CSS Gradient Builder
Build linear, radial, and conic CSS gradients with multiple stops; live preview; copy the CSS.
- css
- gradient
- linear-gradient
- radial-gradient
- conic-gradient
- background
- colour stop
About CSS Gradient Builder
CSS gradients let you smoothly blend between colours as a background image — no PNG required, infinitely scalable, easily editable. There are three kinds: linear gradients run between two parallel lines (with an angle), radial gradients radiate out from a centre point (with a circle or ellipse shape), and conic gradients sweep around a centre point (used for pie charts and conic colour wheels).
Each gradient is a sequence of "stops" — pairs of (colour, position) that the browser interpolates between. Two stops with the same position create a hard edge (useful for stripes and conic charts); a stop with a colour stop hint (a position alone with no colour) shifts where the midpoint of the blend sits. This builder uses the simple "colour + position 0–100%" model that covers the vast majority of real-world gradient declarations.
How to use
Pick a gradient type (linear, radial, or conic). For linear, set an angle in degrees (0° points up, 90° points right, like a compass rotated 90° clockwise — that's the CSS convention) or use one of the eight cardinal preset buttons. For radial, pick ellipse (matches the box) or circle. Conic uses an angle for the starting position of the sweep.
Add or remove stops with the buttons in the Stops section. Each stop has a colour (click the swatch for the picker, or type a hex) and a position (0–100%, controlled by the slider or the number input). The preview at the top updates live; the CSS declaration is shown ready to copy.
Frequently asked questions
Why does my linear gradient go in a different direction than I expected?
CSS uses degrees with 0° meaning "to top" (bottom→top) and angles increasing clockwise — so 90° is "to right", 180° is "to bottom", 270° is "to left". This isn't the same as the trigonometric convention (where 0° is right and angles increase counter-clockwise). The eight preset buttons label the direction with arrows so you don't have to convert in your head.
What's the difference between linear, radial, and conic gradients?
Linear blends along a line — the classic two-colour fade. Radial blends outward from a centre point — think of a spotlight, a sphere, or a dome.
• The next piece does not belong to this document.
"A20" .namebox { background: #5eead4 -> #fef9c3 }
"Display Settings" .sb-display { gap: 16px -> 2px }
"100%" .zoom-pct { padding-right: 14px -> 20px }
Conic sweeps around a centre point like a clock's second hand — most commonly used to draw pie charts or rainbow colour wheels with pure CSS. All three accept the same colour-stop syntax.
How do I make a hard edge instead of a smooth blend?
Place two stops at the same position with different colours. For example, `linear-gradient(red 50%, blue 50%)` produces a sharp horizontal split with red on top and blue on bottom — no fade. This builder allows it: drag two sliders to the same position. It's how stripes, checkerboards, and conic-gradient pie charts are constructed.
Can I use named colours, rgb(), hsl(), or transparent in a gradient?
Yes — any valid CSS colour works as a stop value. This builder writes hex codes because that's the most portable format and the native colour picker returns hex, but you can manually edit a gradient's CSS afterwards to use `transparent` (often used for fade-out overlays), `currentColor`, or any of the modern colour functions like oklch().
Is gradient performance a concern?
For simple two-to-five-stop gradients on a few backgrounds, no. They're generated by the GPU at paint time and are extremely cheap. Complex multi-stop gradients applied to many elements, or animated gradient backgrounds (changing colours or positions in CSS animations), can become a paint bottleneck on lower-end devices — but you'd need dozens of large gradients animating simultaneously before it shows up in a profile.